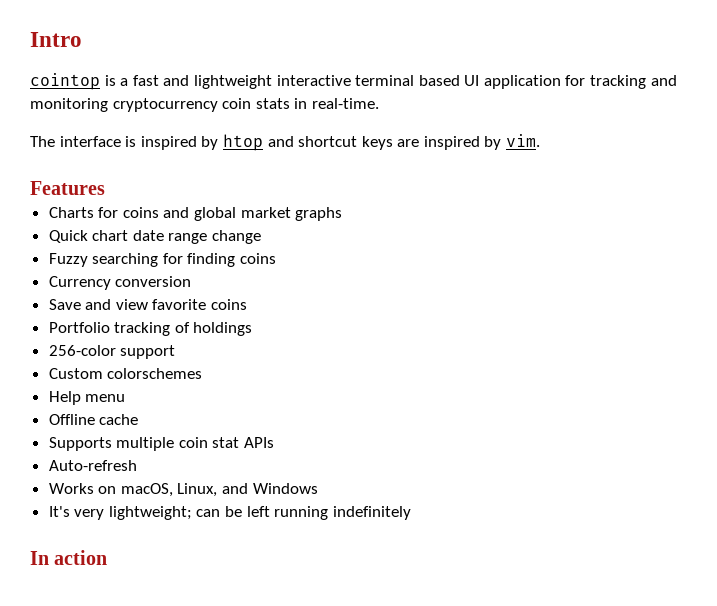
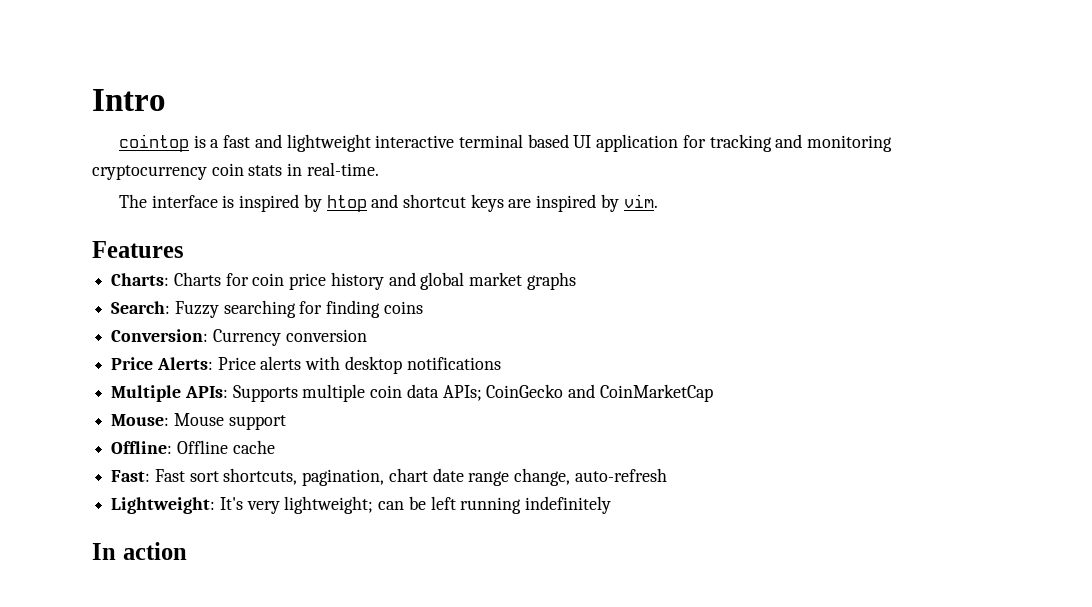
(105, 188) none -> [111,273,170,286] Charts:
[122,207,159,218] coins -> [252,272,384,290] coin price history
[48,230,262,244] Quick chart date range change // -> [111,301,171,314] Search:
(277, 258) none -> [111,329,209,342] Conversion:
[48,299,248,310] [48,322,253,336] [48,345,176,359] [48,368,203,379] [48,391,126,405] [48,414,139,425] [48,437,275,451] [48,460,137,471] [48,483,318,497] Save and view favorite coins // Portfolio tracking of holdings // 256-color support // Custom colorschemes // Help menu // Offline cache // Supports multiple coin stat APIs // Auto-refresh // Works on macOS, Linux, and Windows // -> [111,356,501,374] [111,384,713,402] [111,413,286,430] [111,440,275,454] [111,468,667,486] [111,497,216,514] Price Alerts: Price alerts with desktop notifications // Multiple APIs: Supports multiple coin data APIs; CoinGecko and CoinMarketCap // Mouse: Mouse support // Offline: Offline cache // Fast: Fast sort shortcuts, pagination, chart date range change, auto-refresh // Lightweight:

---------------

◆ BRIEF: State how many lines of the data contain the word "none". Nothing besides the number belongs in the reply.

◆ FINISHED EXERCISE: 2